= Aim of the exercise =
From the line below that contains "[67,456,88,468] for -> [110,437,138,448] For" to the line that contains "(662, 597) none", repeat every line exactly, both ends included, and nothing else.

= Material provided =

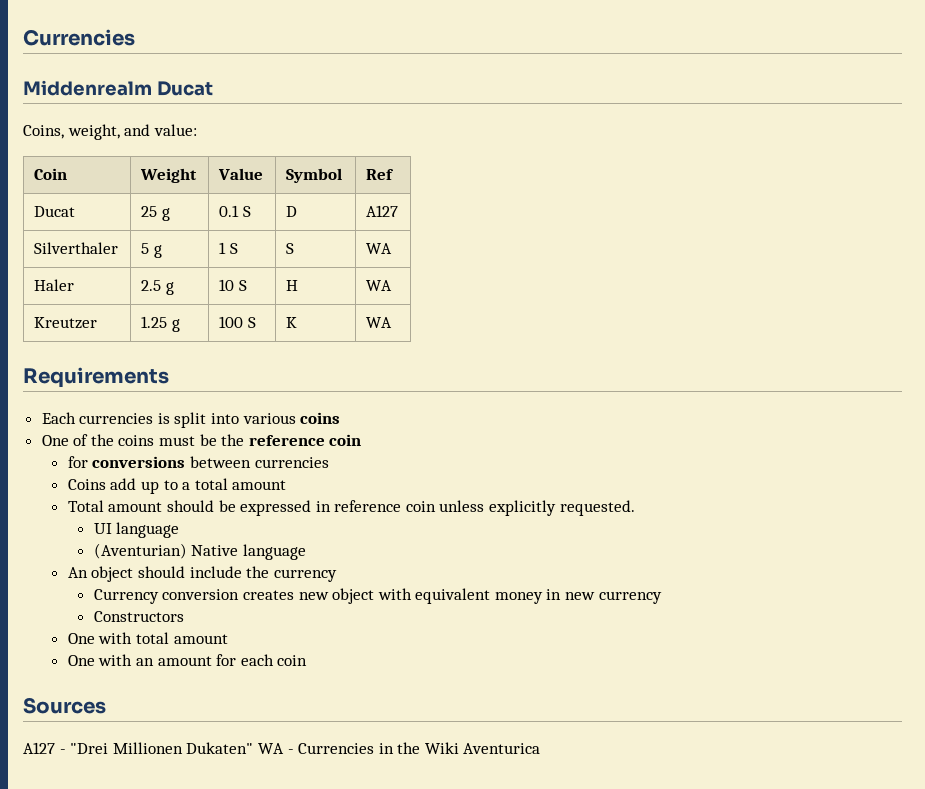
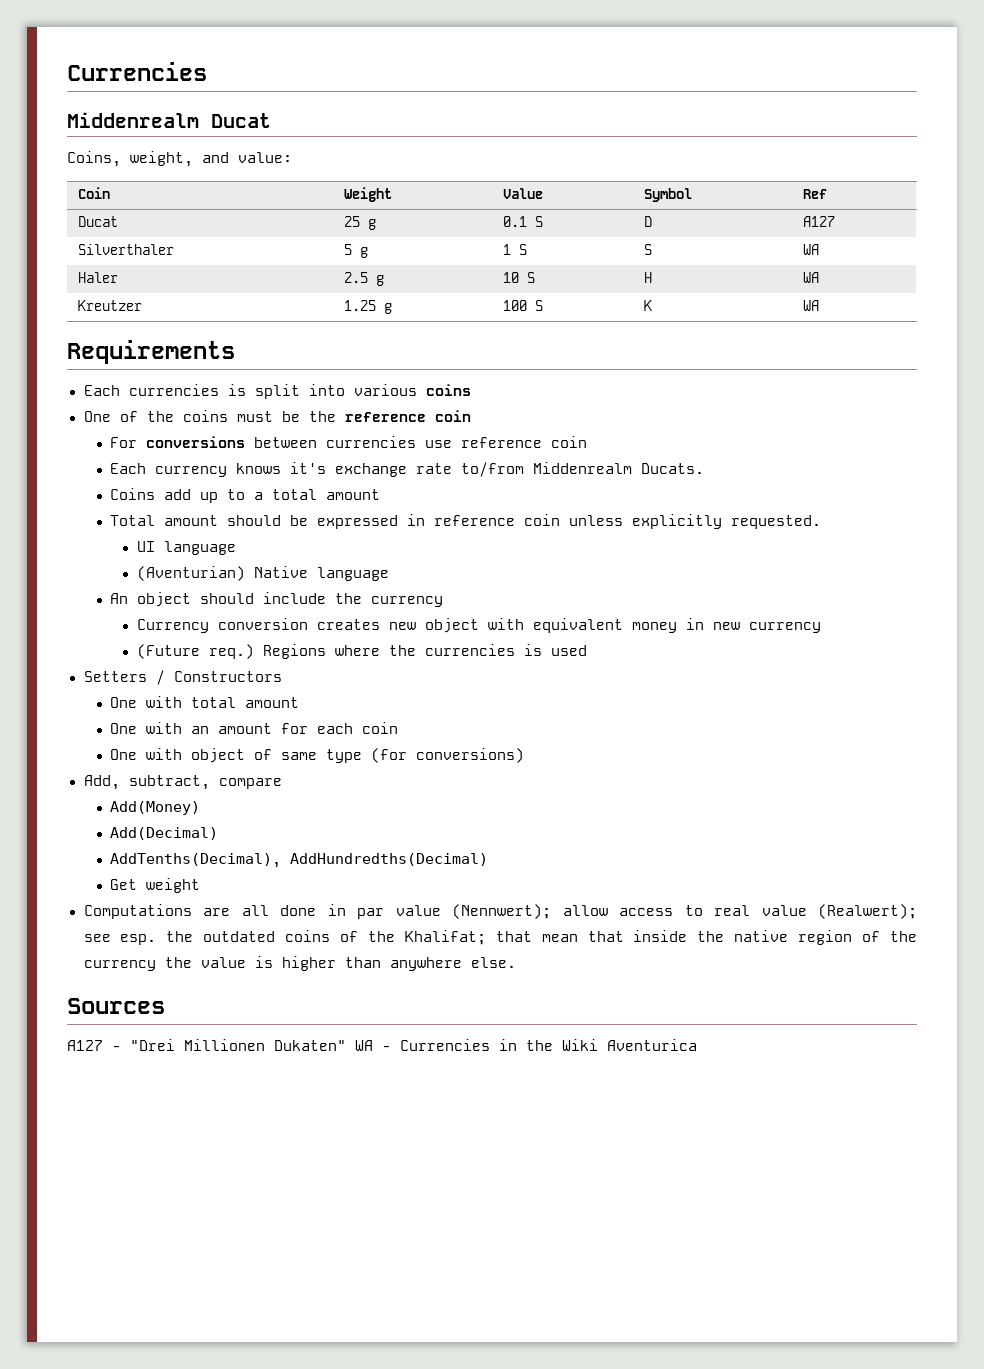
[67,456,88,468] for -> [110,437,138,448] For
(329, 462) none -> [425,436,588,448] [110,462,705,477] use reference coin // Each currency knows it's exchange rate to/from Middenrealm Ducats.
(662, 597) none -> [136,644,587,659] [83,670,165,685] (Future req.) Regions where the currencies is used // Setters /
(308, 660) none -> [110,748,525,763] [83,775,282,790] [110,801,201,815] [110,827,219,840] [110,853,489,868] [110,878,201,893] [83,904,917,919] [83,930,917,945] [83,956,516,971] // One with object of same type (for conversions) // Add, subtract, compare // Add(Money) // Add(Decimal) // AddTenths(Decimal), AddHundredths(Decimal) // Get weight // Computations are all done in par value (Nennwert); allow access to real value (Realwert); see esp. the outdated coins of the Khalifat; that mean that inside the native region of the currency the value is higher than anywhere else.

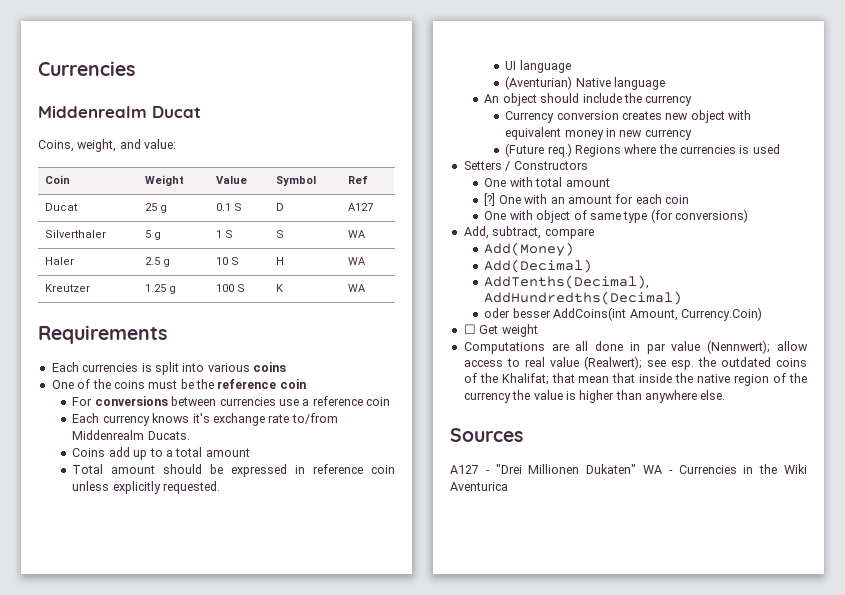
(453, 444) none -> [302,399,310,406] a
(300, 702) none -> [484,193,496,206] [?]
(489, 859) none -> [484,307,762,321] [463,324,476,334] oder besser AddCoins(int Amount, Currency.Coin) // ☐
==
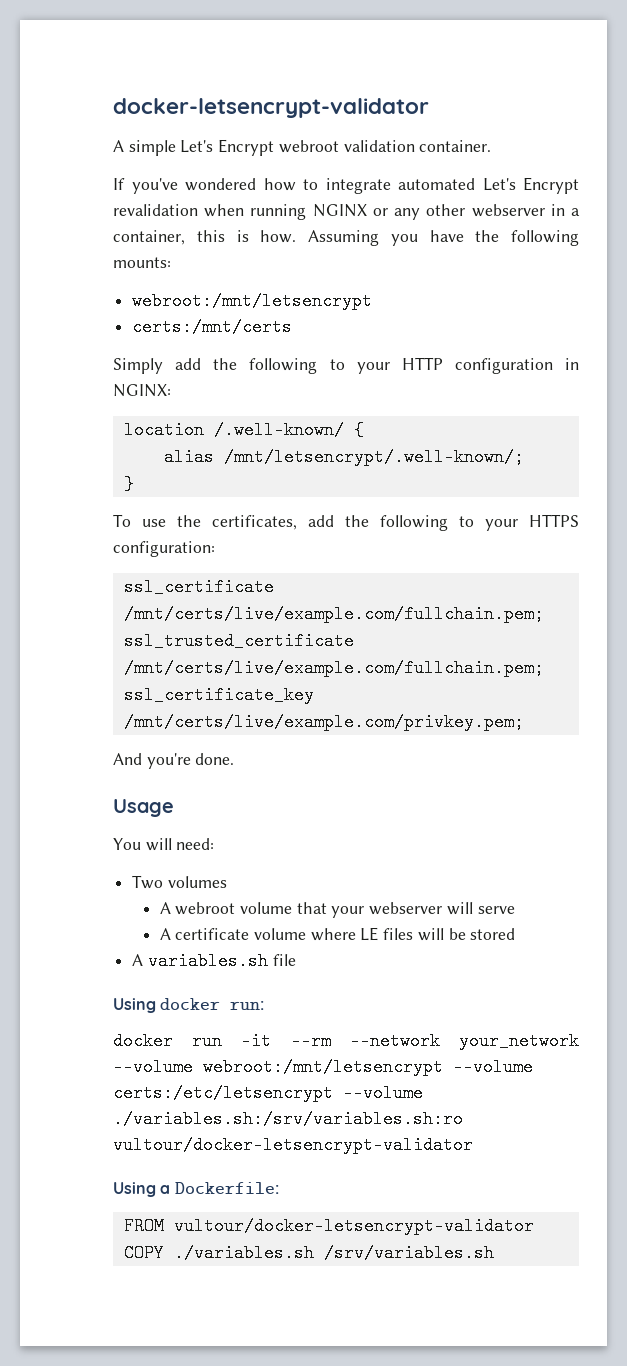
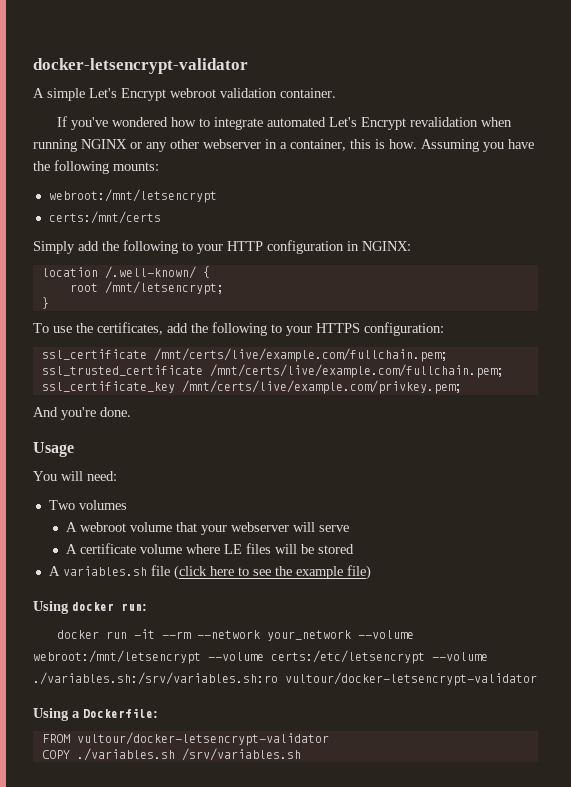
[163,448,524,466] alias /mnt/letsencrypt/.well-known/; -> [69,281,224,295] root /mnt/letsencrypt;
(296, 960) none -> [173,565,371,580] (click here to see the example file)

= Worked solution =
[67,456,88,468] for -> [110,437,138,448] For
(329, 462) none -> [425,436,588,448] [110,462,705,477] use reference coin // Each currency knows it's exchange rate to/from Middenrealm Ducats.
(662, 597) none -> [136,644,587,659] [83,670,165,685] (Future req.) Regions where the currencies is used // Setters /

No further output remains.